Студент вскинул на него вопросительный взгляд.

— Да-с, вы — арестант, — продолжал Свитка, как бы в свет на этот взгляд, — потому что вы арестованы… Понимаете-с?

— Немножко не понимаю, — улыбнулся Хвалынцев.

— Вы арестованы мною и у меня, и вскоре будете переправлены в более надежное место.

— Буде до того времени не уйду из-под ареста, — виде добавления к словам Свитки и впадая в его тон, заметил Хвалынцев.

— Это само собою разумеется! — поклонился тот, вполне соглашаясь со своим гостем. — Но буде вы уйдете из-под ареста, то рискуете быть арестованным Санкт-Петербургскою явною или тайною полициею. Вам это желательно?

— Мне это решительно все равно.

— Как "все равно"?.. А Малая Морская улица?

Хвалынцев в замешательстве и в несколько тревожном недоумении вскочил с дивана.

— Ну, вот видите, я говорил вам, что вы еще не совсем спокойны. Оно так и есть! — полусмеясь, заметил Свитка. — Ложитесь-ка лучше опять, и пейте, и курите, и ведите беседу, как подобает мужу мудрому.

— Все это прекрасно, — возразил студент, возвращаясь на диван в прежнее свое положение, — но…

— Что такое но! — лукаво улыбаясь, прищурился Свитка.

— Но?.. Но вы начинаете говорить загадки.

— А! на то и существуют на свете загадки, чтобы их отгадывать. Вы видите, что мне кое-что известно, и — поверьте слову — я бы никак не стал заводить речь о таких деликатных предметах, как Малая Морская улица, если бы в этом не было самой настоятельной надобности.

— Верю вполне, но мне было бы интересно знать, кто вас уполномочил на это?

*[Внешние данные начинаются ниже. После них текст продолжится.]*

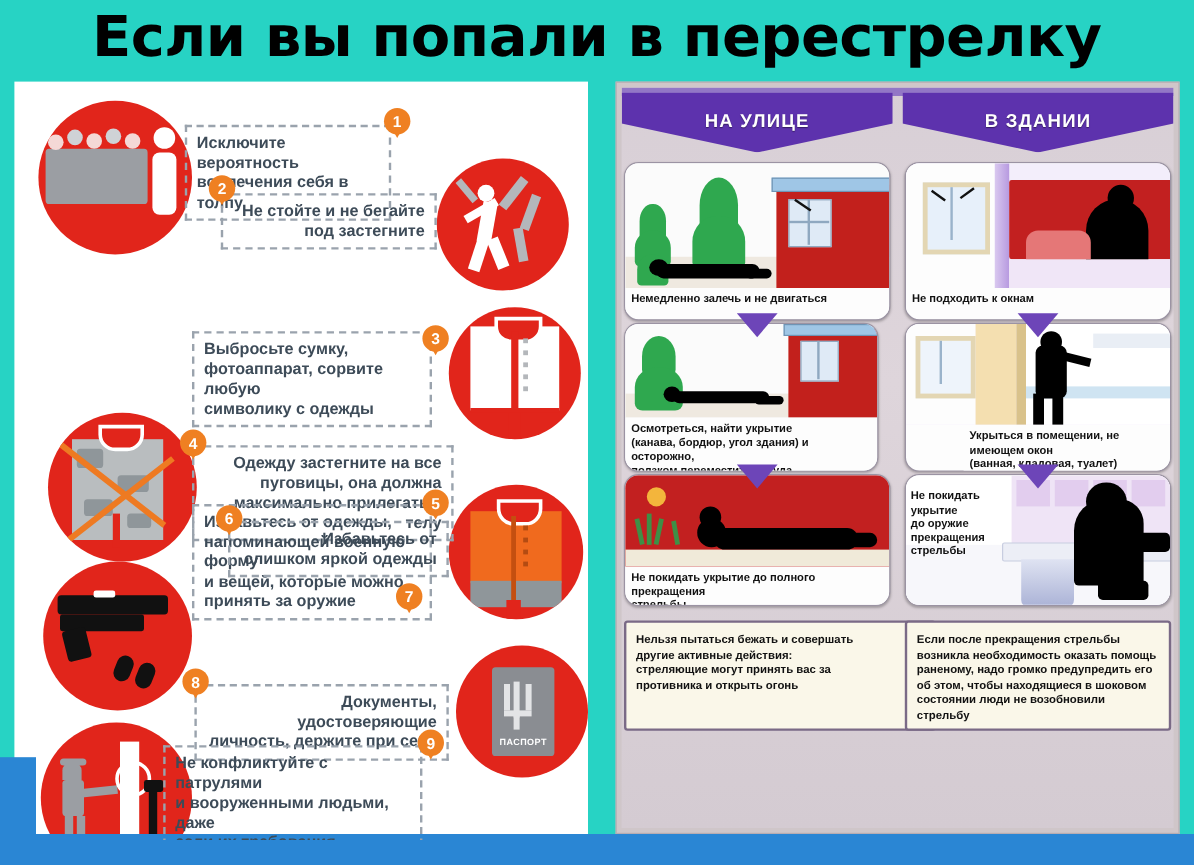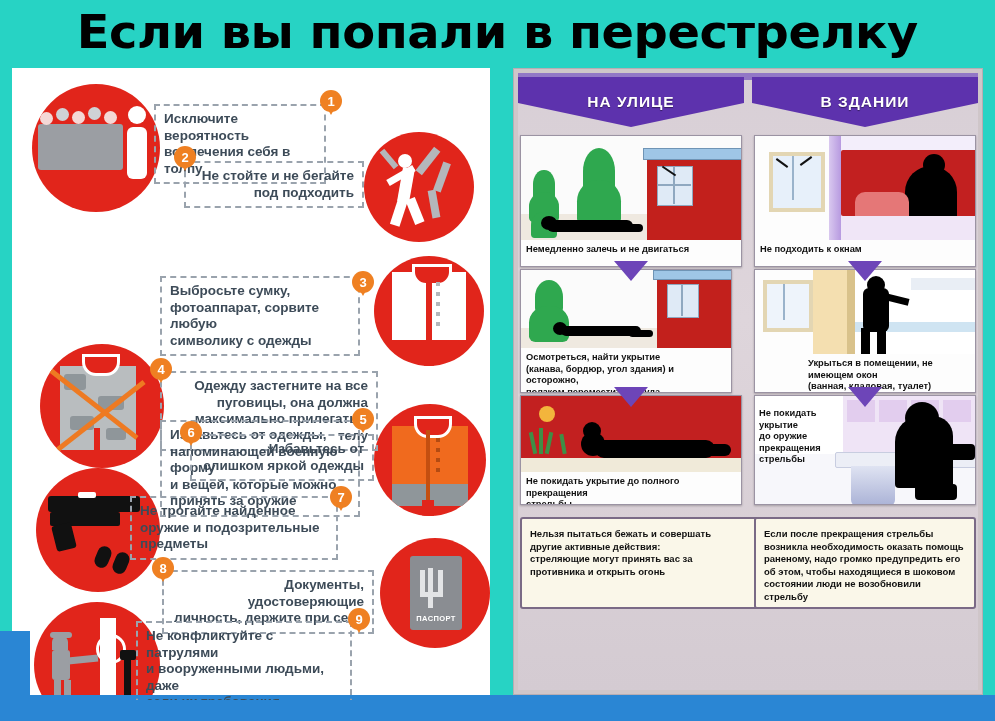--- a/index.html
+++ b/index.html
@@ -182,7 +182,7 @@
   </div>
   <div class="badge" style="left:162px;top:78px;">2</div>
   <div class="callout right" style="left:172px;top:93px;width:180px;white-space:pre-line;">Не стойте и не бегайте
-под подходить</div>
+под застегните</div>
 
   <div class="badge" style="left:340px;top:203px;">3</div>
   <div class="callout left" style="left:148px;top:208px;width:200px;white-space:pre-line;">Выбросьте сумку,

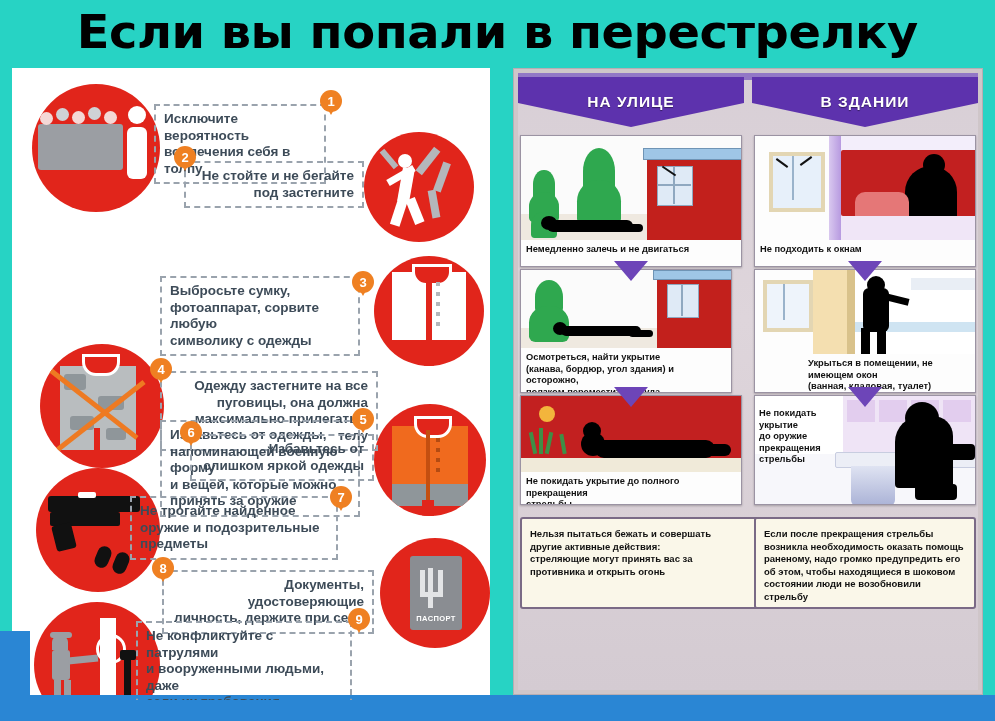--- a/index.html
+++ b/index.html
@@ -110,7 +110,7 @@
     position:relative;
     background:#fdfdfd;
     border:1px solid #9b93a3;
-    border-radius:0;
+    border-radius:12px;
     box-sizing:border-box;
     overflow:hidden;
     box-shadow:0 1px 2px rgba(0,0,0,.25);

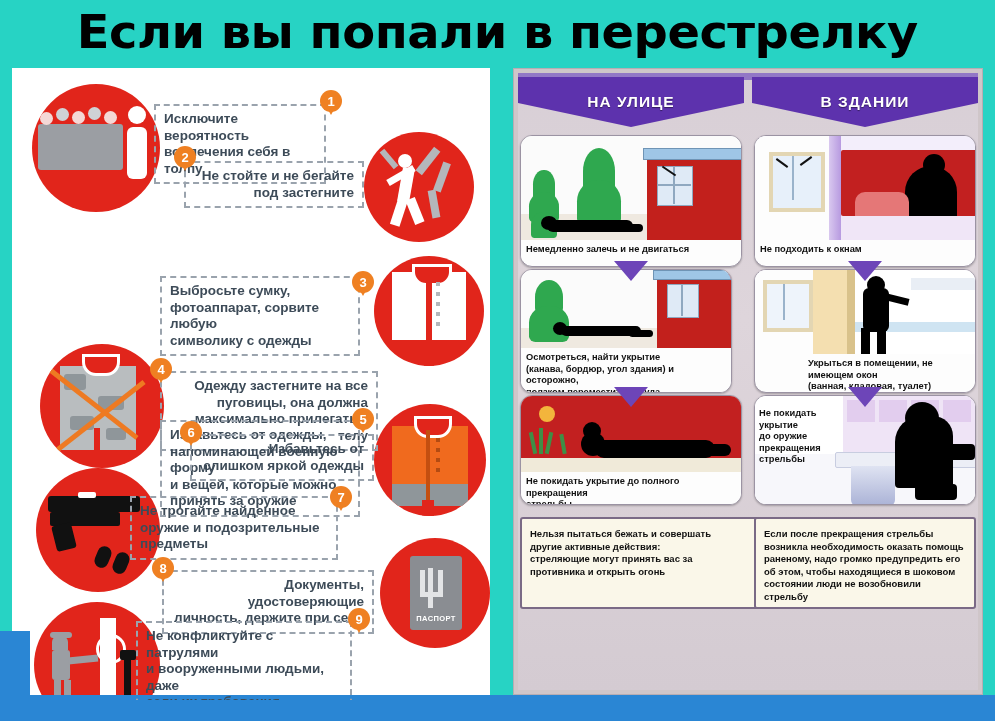--- a/index.html
+++ b/index.html
@@ -247,9 +247,6 @@
     <div class="abs" style="left:78px;top:84px;width:14px;height:22px;background:#111;border-radius:7px;transform:rotate(22deg);"></div>
   </div>
   <div class="badge" style="left:318px;top:418px;">7</div>
-  <div class="callout left" style="left:118px;top:428px;width:208px;white-space:pre-line;">Не трогайте найденное
-оружие и подозрительные
-предметы</div>
 
   <div class="circle" style="left:368px;top:470px;width:110px;height:110px;">
     <div class="abs" style="left:30px;top:18px;width:52px;height:74px;background:#8a8d92;border-radius:3px;"></div>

— Н-да… я вижу, что коснулся действительно щекотливого предмета! уставя в землю глаза, медленно проговорил Свитка. — Кто уполномочил меня?.. хм!.. Полагаю, ваш собственный интерес, ваша собственная польза.

— Ну, что ж! Мне, стало быть, остается только поблагодарить вас за участие к моим пользам.

— О, я в этом и не сомневаюсь! Но это вы успеете сделать и потом, впоследствии! — говорил Свитка, притворяясь, будто не понял настоящего смысла фразы Хвалынцева. — Ведь не может же быть, чтобы человек в вашем положении добровольно пожелал сидеть, Бог знает сколько времени, в Петропавловских казематах.

— Как знать!.. — пожал плечами студент. — Вы сегодня же видели противное, и если бы не вы, да не те господа офицеры, то и сидел бы! — Ведь отвели же целых триста человек.

— Э, господин Хвалынцев. — перебил Свитка, — но ведь это отвели барашков… это отвели хор, а вы в хор не годитесь: вы из породы солистов. Ведь туда, если я не ошибаюсь, кажись, и Полоярова нынче же отвели с толпою; но какому же порядочному, серьезному человеку охота стоять в одной категории, с позволения сказать, с господином Полояровым? Помилуйте!

— Да; но как бы то ни было, а только вы далеко не услугу оказали мне, помешав моему аресту, — сдержанно заметил Хвалынцев.

Свитка, облокотясь на стол над своим стаканом и подперев кулаками обе щеки, пристальным взглядом уставился на студента.

— И вы серьезно хотели быть арестованным? — спросил он.

— А положим, что и так; положим, что хотел совершенно серьезно.

Свитка тихо засмеялся, и смех его вполне выражал мысль, которая могла бы быть совершенно ясно формулирована словами: "нет, милый, ты меня не проведешь!"

— Ну, положим! — согласился он. — Но, извините за бесцеремонный вопрос: для чего же вы это хотели?

— Да хоть для того, чтобы быть вместе с моими товарищами, чтобы делить их участь.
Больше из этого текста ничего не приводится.